PROBLEM DETAILS: All entries must be returned precisely as they appear.
»»
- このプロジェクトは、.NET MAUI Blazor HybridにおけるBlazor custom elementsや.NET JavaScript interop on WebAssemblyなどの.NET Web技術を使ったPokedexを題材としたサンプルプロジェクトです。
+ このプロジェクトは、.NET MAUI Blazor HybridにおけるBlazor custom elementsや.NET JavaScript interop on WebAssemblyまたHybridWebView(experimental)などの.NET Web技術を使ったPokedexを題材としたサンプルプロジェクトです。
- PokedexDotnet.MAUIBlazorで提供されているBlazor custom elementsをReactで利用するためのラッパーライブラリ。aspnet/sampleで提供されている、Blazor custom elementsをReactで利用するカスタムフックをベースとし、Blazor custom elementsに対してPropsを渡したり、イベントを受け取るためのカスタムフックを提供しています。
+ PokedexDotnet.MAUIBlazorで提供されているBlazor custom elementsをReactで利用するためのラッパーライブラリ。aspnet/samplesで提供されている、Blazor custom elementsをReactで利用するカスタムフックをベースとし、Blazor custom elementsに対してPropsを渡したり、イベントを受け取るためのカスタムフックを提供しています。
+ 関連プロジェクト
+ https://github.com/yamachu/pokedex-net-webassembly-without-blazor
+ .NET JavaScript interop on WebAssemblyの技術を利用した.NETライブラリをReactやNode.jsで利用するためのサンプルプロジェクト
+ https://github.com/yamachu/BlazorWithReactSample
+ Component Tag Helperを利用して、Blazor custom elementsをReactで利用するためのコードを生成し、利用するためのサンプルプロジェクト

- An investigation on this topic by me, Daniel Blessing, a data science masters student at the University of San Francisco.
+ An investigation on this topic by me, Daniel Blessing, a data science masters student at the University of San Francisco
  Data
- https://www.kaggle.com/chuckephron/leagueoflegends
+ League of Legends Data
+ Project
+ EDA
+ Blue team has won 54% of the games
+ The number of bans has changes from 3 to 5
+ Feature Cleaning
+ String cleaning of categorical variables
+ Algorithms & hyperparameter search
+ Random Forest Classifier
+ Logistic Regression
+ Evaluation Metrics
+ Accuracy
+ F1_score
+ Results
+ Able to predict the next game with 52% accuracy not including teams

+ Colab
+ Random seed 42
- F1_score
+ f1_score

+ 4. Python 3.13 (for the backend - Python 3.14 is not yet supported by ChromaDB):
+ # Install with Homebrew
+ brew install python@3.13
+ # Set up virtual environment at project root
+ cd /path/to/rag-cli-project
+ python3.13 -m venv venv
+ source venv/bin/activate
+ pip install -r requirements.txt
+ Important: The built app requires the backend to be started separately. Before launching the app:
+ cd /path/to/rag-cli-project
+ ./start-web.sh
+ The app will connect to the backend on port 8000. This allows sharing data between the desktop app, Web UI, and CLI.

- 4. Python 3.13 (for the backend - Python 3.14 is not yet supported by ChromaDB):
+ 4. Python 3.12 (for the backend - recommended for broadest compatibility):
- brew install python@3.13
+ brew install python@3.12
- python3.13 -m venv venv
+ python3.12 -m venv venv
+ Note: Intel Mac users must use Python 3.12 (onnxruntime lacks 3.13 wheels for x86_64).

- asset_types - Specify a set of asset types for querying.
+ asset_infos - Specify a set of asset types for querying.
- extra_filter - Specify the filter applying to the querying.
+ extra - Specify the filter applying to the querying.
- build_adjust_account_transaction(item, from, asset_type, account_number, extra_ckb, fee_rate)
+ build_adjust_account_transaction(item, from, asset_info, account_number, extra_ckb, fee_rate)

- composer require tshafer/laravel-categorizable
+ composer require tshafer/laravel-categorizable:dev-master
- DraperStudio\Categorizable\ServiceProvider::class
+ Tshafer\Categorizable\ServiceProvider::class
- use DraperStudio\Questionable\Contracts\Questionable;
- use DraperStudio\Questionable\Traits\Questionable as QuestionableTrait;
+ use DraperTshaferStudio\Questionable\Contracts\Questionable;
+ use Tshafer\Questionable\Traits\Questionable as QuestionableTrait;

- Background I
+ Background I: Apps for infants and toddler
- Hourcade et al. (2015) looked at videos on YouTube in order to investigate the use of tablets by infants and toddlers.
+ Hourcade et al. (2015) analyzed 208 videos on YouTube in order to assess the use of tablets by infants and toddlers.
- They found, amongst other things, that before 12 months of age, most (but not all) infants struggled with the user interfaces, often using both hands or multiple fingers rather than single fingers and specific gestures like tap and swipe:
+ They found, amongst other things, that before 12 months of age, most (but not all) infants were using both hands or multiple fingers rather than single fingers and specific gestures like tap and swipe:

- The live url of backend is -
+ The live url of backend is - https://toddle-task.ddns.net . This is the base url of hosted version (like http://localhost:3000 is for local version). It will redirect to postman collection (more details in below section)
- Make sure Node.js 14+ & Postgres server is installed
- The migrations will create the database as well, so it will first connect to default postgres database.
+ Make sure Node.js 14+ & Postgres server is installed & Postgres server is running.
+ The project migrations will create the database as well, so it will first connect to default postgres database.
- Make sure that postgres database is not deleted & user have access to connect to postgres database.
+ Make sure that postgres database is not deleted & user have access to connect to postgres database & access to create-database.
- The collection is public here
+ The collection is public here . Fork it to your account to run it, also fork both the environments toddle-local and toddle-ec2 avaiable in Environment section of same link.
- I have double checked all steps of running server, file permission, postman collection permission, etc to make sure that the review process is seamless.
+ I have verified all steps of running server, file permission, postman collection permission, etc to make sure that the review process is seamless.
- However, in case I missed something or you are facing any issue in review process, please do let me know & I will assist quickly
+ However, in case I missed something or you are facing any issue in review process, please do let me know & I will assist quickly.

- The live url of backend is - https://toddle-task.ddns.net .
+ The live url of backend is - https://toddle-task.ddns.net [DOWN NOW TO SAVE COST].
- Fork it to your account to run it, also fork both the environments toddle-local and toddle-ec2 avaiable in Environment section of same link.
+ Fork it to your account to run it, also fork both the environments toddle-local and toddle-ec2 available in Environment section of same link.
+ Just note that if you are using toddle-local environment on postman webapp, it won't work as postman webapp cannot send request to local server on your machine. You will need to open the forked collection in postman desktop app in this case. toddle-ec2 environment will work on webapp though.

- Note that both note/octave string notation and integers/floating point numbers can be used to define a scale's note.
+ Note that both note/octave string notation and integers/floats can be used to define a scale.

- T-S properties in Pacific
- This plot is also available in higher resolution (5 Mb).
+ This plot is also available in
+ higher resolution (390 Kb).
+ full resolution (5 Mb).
««
RESULT BELOW:
- このプロジェクトは、.NET MAUI Blazor HybridにおけるBlazor custom elementsや.NET JavaScript interop on WebAssemblyなどの.NET Web技術を使ったPokedexを題材としたサンプルプロジェクトです。
+ このプロジェクトは、.NET MAUI Blazor HybridにおけるBlazor custom elementsや.NET JavaScript interop on WebAssemblyまたHybridWebView(experimental)などの.NET Web技術を使ったPokedexを題材としたサンプルプロジェクトです。
- PokedexDotnet.MAUIBlazorで提供されているBlazor custom elementsをReactで利用するためのラッパーライブラリ。aspnet/sampleで提供されている、Blazor custom elementsをReactで利用するカスタムフックをベースとし、Blazor custom elementsに対してPropsを渡したり、イベントを受け取るためのカスタムフックを提供しています。
+ PokedexDotnet.MAUIBlazorで提供されているBlazor custom elementsをReactで利用するためのラッパーライブラリ。aspnet/samplesで提供されている、Blazor custom elementsをReactで利用するカスタムフックをベースとし、Blazor custom elementsに対してPropsを渡したり、イベントを受け取るためのカスタムフックを提供しています。
+ 関連プロジェクト
+ https://github.com/yamachu/pokedex-net-webassembly-without-blazor
+ .NET JavaScript interop on WebAssemblyの技術を利用した.NETライブラリをReactやNode.jsで利用するためのサンプルプロジェクト
+ https://github.com/yamachu/BlazorWithReactSample
+ Component Tag Helperを利用して、Blazor custom elementsをReactで利用するためのコードを生成し、利用するためのサンプルプロジェクト

- An investigation on this topic by me, Daniel Blessing, a data science masters student at the University of San Francisco.
+ An investigation on this topic by me, Daniel Blessing, a data science masters student at the University of San Francisco
  Data
- https://www.kaggle.com/chuckephron/leagueoflegends
+ League of Legends Data
+ Project
+ EDA
+ Blue team has won 54% of the games
+ The number of bans has changes from 3 to 5
+ Feature Cleaning
+ String cleaning of categorical variables
+ Algorithms & hyperparameter search
+ Random Forest Classifier
+ Logistic Regression
+ Evaluation Metrics
+ Accuracy
+ F1_score
+ Results
+ Able to predict the next game with 52% accuracy not including teams

+ Colab
+ Random seed 42
- F1_score
+ f1_score

+ 4. Python 3.13 (for the backend - Python 3.14 is not yet supported by ChromaDB):
+ # Install with Homebrew
+ brew install python@3.13
+ # Set up virtual environment at project root
+ cd /path/to/rag-cli-project
+ python3.13 -m venv venv
+ source venv/bin/activate
+ pip install -r requirements.txt
+ Important: The built app requires the backend to be started separately. Before launching the app:
+ cd /path/to/rag-cli-project
+ ./start-web.sh
+ The app will connect to the backend on port 8000. This allows sharing data between the desktop app, Web UI, and CLI.

- 4. Python 3.13 (for the backend - Python 3.14 is not yet supported by ChromaDB):
+ 4. Python 3.12 (for the backend - recommended for broadest compatibility):
- brew install python@3.13
+ brew install python@3.12
- python3.13 -m venv venv
+ python3.12 -m venv venv
+ Note: Intel Mac users must use Python 3.12 (onnxruntime lacks 3.13 wheels for x86_64).

- asset_types - Specify a set of asset types for querying.
+ asset_infos - Specify a set of asset types for querying.
- extra_filter - Specify the filter applying to the querying.
+ extra - Specify the filter applying to the querying.
- build_adjust_account_transaction(item, from, asset_type, account_number, extra_ckb, fee_rate)
+ build_adjust_account_transaction(item, from, asset_info, account_number, extra_ckb, fee_rate)

- composer require tshafer/laravel-categorizable
+ composer require tshafer/laravel-categorizable:dev-master
- DraperStudio\Categorizable\ServiceProvider::class
+ Tshafer\Categorizable\ServiceProvider::class
- use DraperStudio\Questionable\Contracts\Questionable;
- use DraperStudio\Questionable\Traits\Questionable as QuestionableTrait;
+ use DraperTshaferStudio\Questionable\Contracts\Questionable;
+ use Tshafer\Questionable\Traits\Questionable as QuestionableTrait;

- Background I
+ Background I: Apps for infants and toddler
- Hourcade et al. (2015) looked at videos on YouTube in order to investigate the use of tablets by infants and toddlers.
+ Hourcade et al. (2015) analyzed 208 videos on YouTube in order to assess the use of tablets by infants and toddlers.
- They found, amongst other things, that before 12 months of age, most (but not all) infants struggled with the user interfaces, often using both hands or multiple fingers rather than single fingers and specific gestures like tap and swipe:
+ They found, amongst other things, that before 12 months of age, most (but not all) infants were using both hands or multiple fingers rather than single fingers and specific gestures like tap and swipe:

- The live url of backend is -
+ The live url of backend is - https://toddle-task.ddns.net . This is the base url of hosted version (like http://localhost:3000 is for local version). It will redirect to postman collection (more details in below section)
- Make sure Node.js 14+ & Postgres server is installed
- The migrations will create the database as well, so it will first connect to default postgres database.
+ Make sure Node.js 14+ & Postgres server is installed & Postgres server is running.
+ The project migrations will create the database as well, so it will first connect to default postgres database.
- Make sure that postgres database is not deleted & user have access to connect to postgres database.
+ Make sure that postgres database is not deleted & user have access to connect to postgres database & access to create-database.
- The collection is public here
+ The collection is public here . Fork it to your account to run it, also fork both the environments toddle-local and toddle-ec2 avaiable in Environment section of same link.
- I have double checked all steps of running server, file permission, postman collection permission, etc to make sure that the review process is seamless.
+ I have verified all steps of running server, file permission, postman collection permission, etc to make sure that the review process is seamless.
- However, in case I missed something or you are facing any issue in review process, please do let me know & I will assist quickly
+ However, in case I missed something or you are facing any issue in review process, please do let me know & I will assist quickly.

- The live url of backend is - https://toddle-task.ddns.net .
+ The live url of backend is - https://toddle-task.ddns.net [DOWN NOW TO SAVE COST].
- Fork it to your account to run it, also fork both the environments toddle-local and toddle-ec2 avaiable in Environment section of same link.
+ Fork it to your account to run it, also fork both the environments toddle-local and toddle-ec2 available in Environment section of same link.
+ Just note that if you are using toddle-local environment on postman webapp, it won't work as postman webapp cannot send request to local server on your machine. You will need to open the forked collection in postman desktop app in this case. toddle-ec2 environment will work on webapp though.

- Note that both note/octave string notation and integers/floating point numbers can be used to define a scale's note.
+ Note that both note/octave string notation and integers/floats can be used to define a scale.

- T-S properties in Pacific
- This plot is also available in higher resolution (5 Mb).
+ This plot is also available in
+ higher resolution (390 Kb).
+ full resolution (5 Mb).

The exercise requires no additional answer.